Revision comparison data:
···

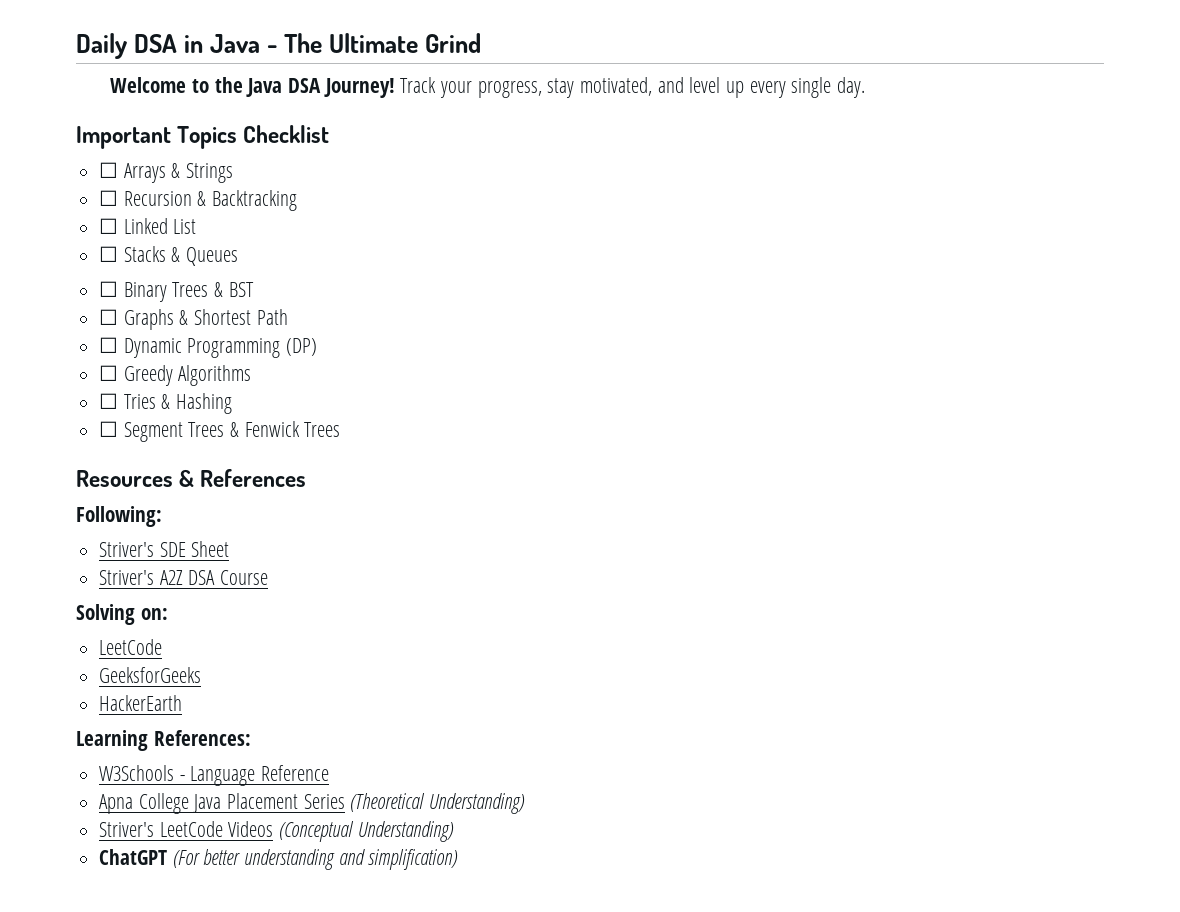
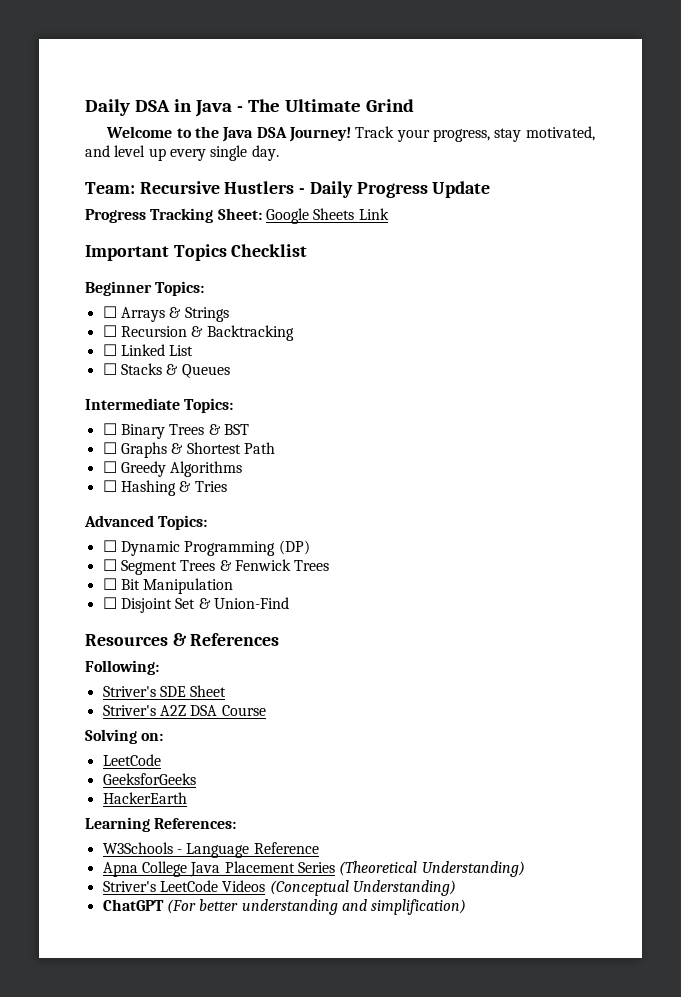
+ Team: Recursive Hustlers - Daily Progress Update
+ Progress Tracking Sheet: Google Sheets Link
+ Beginner Topics:
+ Intermediate Topics:
- ☐ Dynamic Programming (DP)
- ☐ Tries & Hashing
+ ☐ Hashing & Tries
+ Advanced Topics:
+ ☐ Dynamic Programming (DP)
+ ☐ Bit Manipulation
+ ☐ Disjoint Set & Union-Find

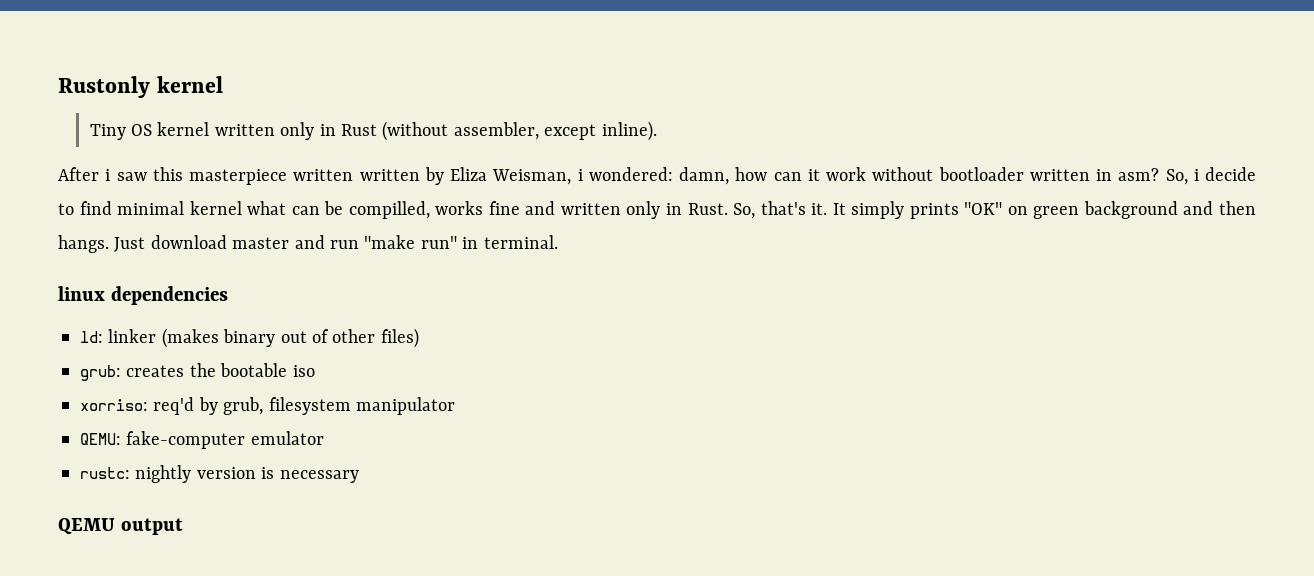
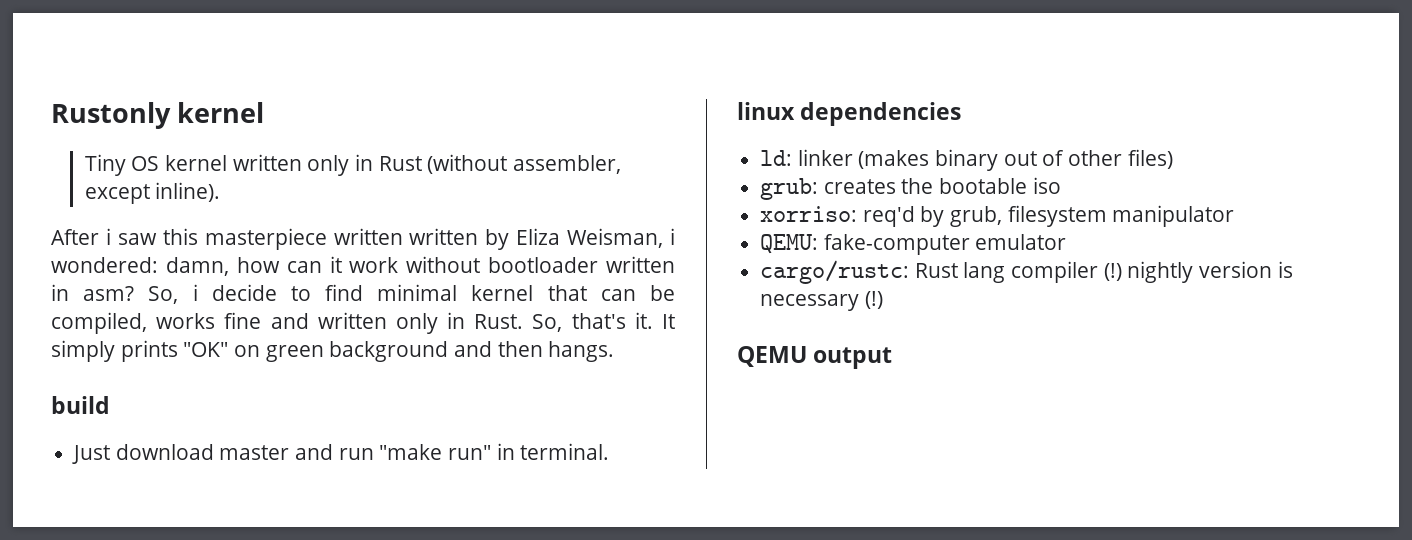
- So, i decide to find minimal kernel what can be compilled, works fine and written only in Rust.
+ So, i decide to find minimal kernel that can be compiled, works fine and written only in Rust.
- It simply prints "OK" on green background and then hangs. Just download master and run "make run" in terminal.
+ It simply prints "OK" on green background and then hangs.
+ build
+ Just download master and run "make run" in terminal.
- rustc: nightly version is necessary
+ cargo/rustc: Rust lang compiler (!) nightly version is necessary (!)

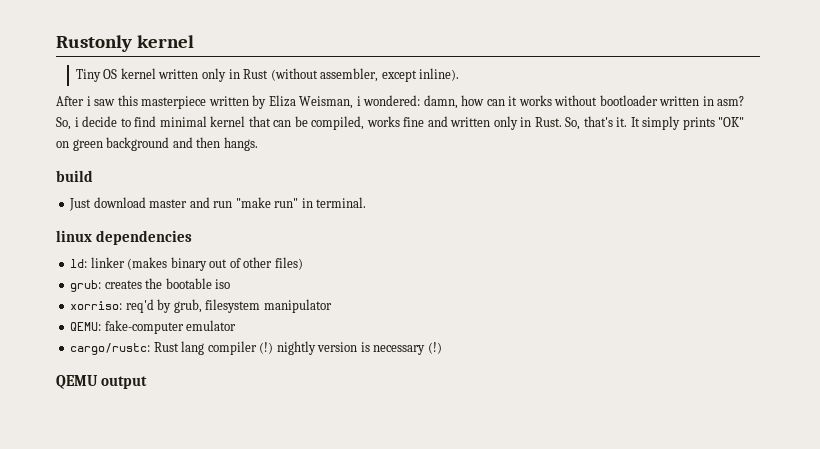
- After i saw this masterpiece written written by Eliza Weisman, i wondered: damn, how can it work without bootloader written in asm?
+ After i saw this masterpiece written by Eliza Weisman, i wondered: damn, how can it works without bootloader written in asm?

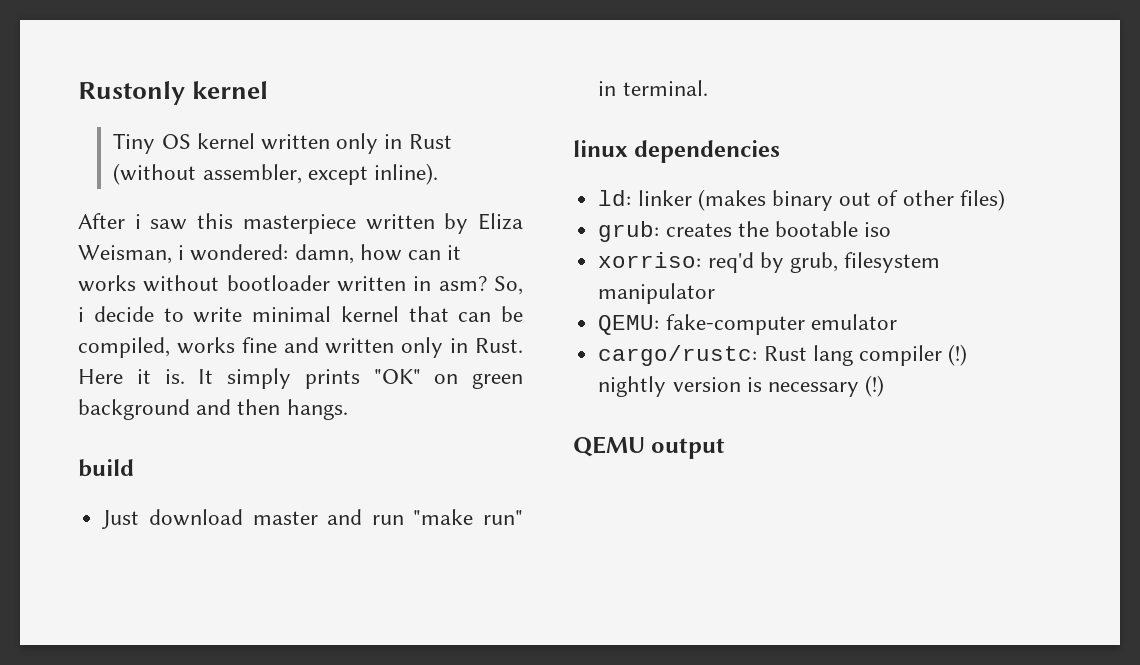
- So, i decide to find minimal kernel that can be compiled, works fine and written only in Rust.
+ So, i decide to write minimal kernel that can be compiled, works fine and written only in Rust.
- So, that's it.
+ Here it is.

···

**ASSIGNMENT:**
Extract every line above that contains the word "Topics".

**OUTPUT BELOW:**
+ Beginner Topics:
+ Intermediate Topics:
+ Advanced Topics:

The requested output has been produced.